A renderer function is a generator function that accepts three arguments: (props, railsContext, domNodeId) => { ... }. Instead of returning a React component, a renderer is responsible for calling ReactDOM.render to manually render a React component into the dom. Why would you want to call ReactDOM.render yourself? One possible use case is code splitting.

Renderer functions are not meant to be used on the server, since there's no DOM on the server. Instead, use a generator function. Attempting to server render with a renderer function will cause an error.

ReactOnRails View Helpers API

Once the bundled files have been generated in your app/assets/webpack folder and you have exposed your components globally, you will want to run your code in your Rails views using the included helper method.

This is how you actually render the React components you exposed to window inside of clientRegistration (and global inside of serverRegistration if you are server rendering).


                props: {},
                prerender: nil,
                trace: nil,
                replay_console: nil,
                raise_on_prerender_error: nil,
                id: nil,
                html_options: {})
  • component_name: Can be a React component, created using a ES6 class, or React.createClass, a generator function that returns a React component (or only on the server side, an object with shape { redirectLocation, error, renderedHtml }), or a renderer function that manually renders a React component to the dom (client side only).
  • options:
    • props: Ruby Hash which contains the properties to pass to the react object, or a JSON string. If you pass a string, we'll escape it for you.
    • prerender: enable server-side rendering of component.
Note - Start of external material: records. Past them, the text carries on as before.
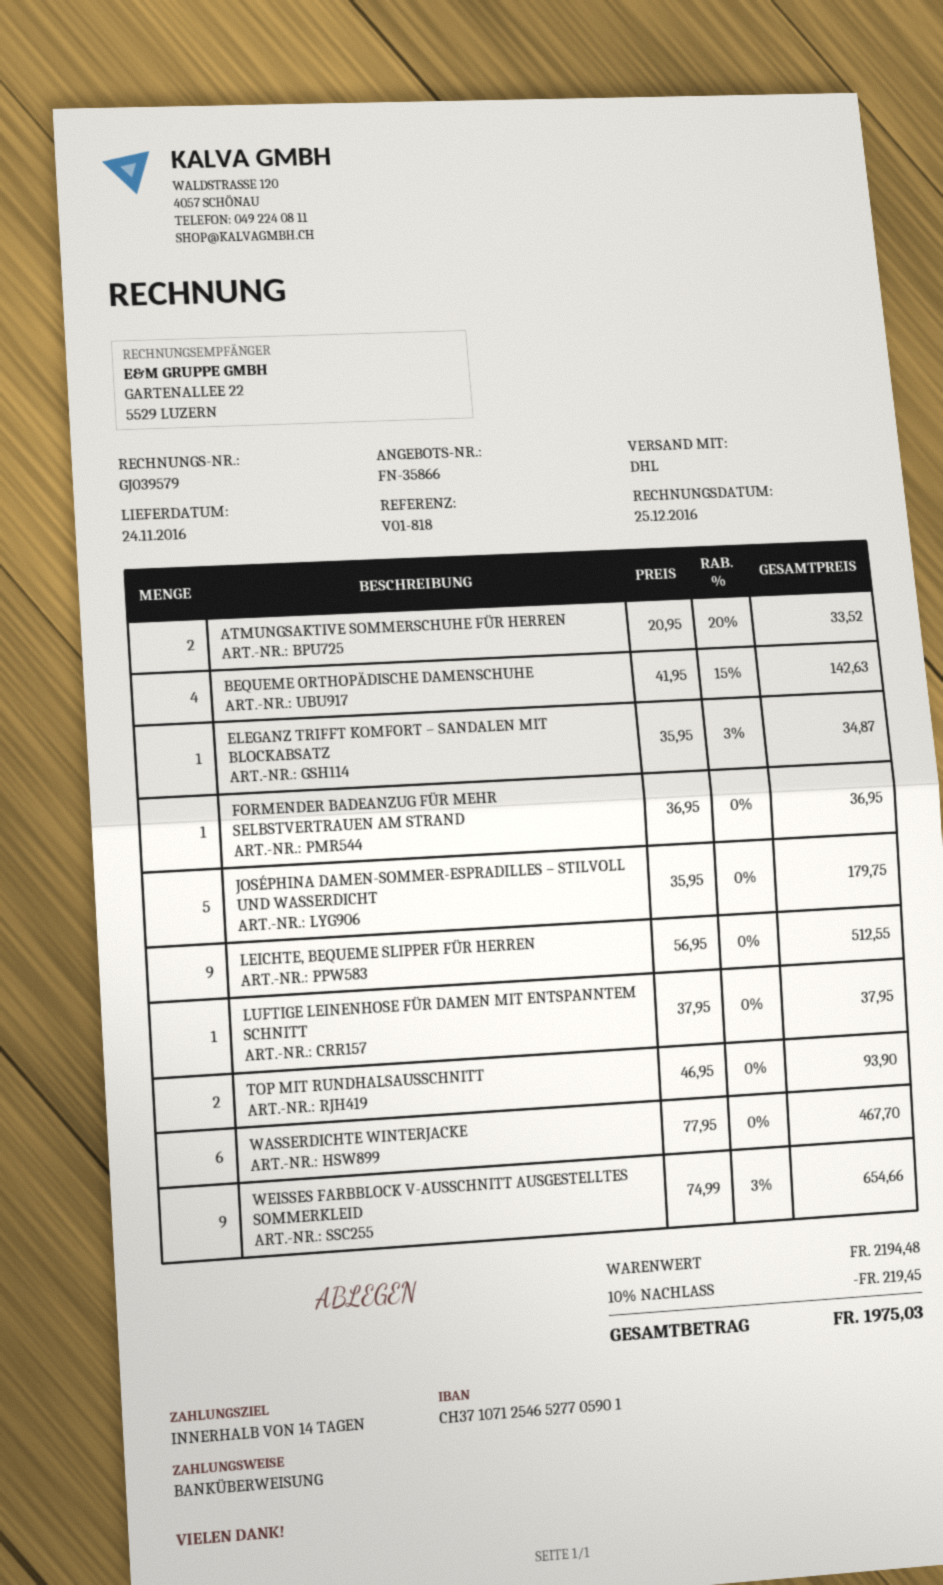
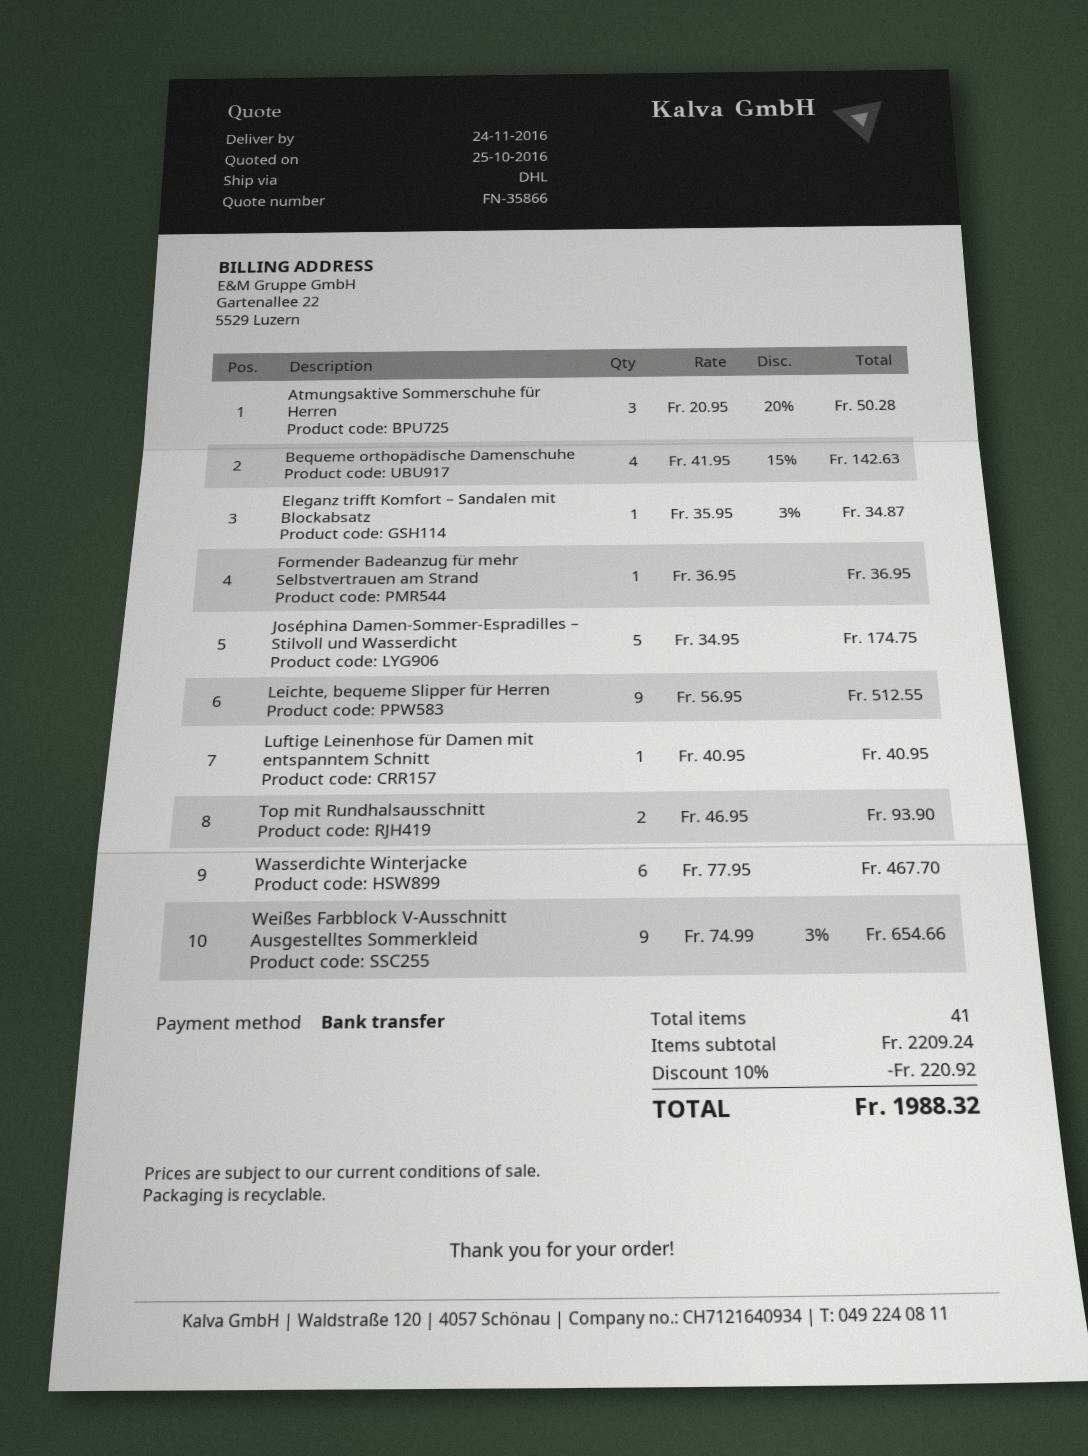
ATMUNGSAKTIVE SOMMERSCHUHE FÜR HERREN: 2 x 20.95 - 20% = 33.52 -> 3 x 20.95 - 20% = 50.28
JOSÉPHINA DAMEN-SOMMER-ESPRADILLES – STILVOLL UND WASSERDICHT: 5 x 35.95 = 179.75 -> 5 x 34.95 = 174.75
LUFTIGE LEINENHOSE FÜR DAMEN MIT ENTSPANNTEM SCHNITT: 1 x 37.95 = 37.95 -> 1 x 40.95 = 40.95
subtotal: 2194.48 -> 2209.24
discount: 10% = 219.45 -> 10% = 220.92
total: 1975.03 -> 1988.32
Set to false when debugging!
    • id: Id for the div, will be used to attach the React component. This will get assigned automatically if you do not provide an id. Must be unique.
    • html_options: Any other html options to get placed on the added div for the component. For example, you can set a class (or inline style) on the outer div so that it behaves like a span, with styling of display:inline-block.
    • trace: set to true to print additional debugging information in the browser. Defaults to true for development, off otherwise. Note, on the client you will so both the railsContext and your props. On the server, you only see the railsContext being logged.
    • replay_console: Default is true. False will disable echoing server-rendering logs to the browser. While this can make troubleshooting server rendering difficult, so long as you have the default configuration of logging_on_server set to true, you'll still see the errors on the server.
    • raise_on_prerender_error: Default is false. True will throw an error on the server side rendering. Your controller will have to handle the error.


Controller Extension

Include the module ReactOnRails::Controller in your controller, probably in ApplicationController. This will provide the following controller method, which you can call in your controller actions:

redux_store(store_name, props: {})

  • store_name: A name for the store. You'll refer to this name in 2 places in your JavaScript:
    1. You'll call ReactOnRails.registerStore({storeName}) in the same place that you register your components.
    2. In your component definition, you'll call ReactOnRails.getStore('storeName') to get the hydrated Redux store to attach to your components.
  • props: Named parameter props. ReactOnRails takes care of setting up the hydration of your store with props from the view.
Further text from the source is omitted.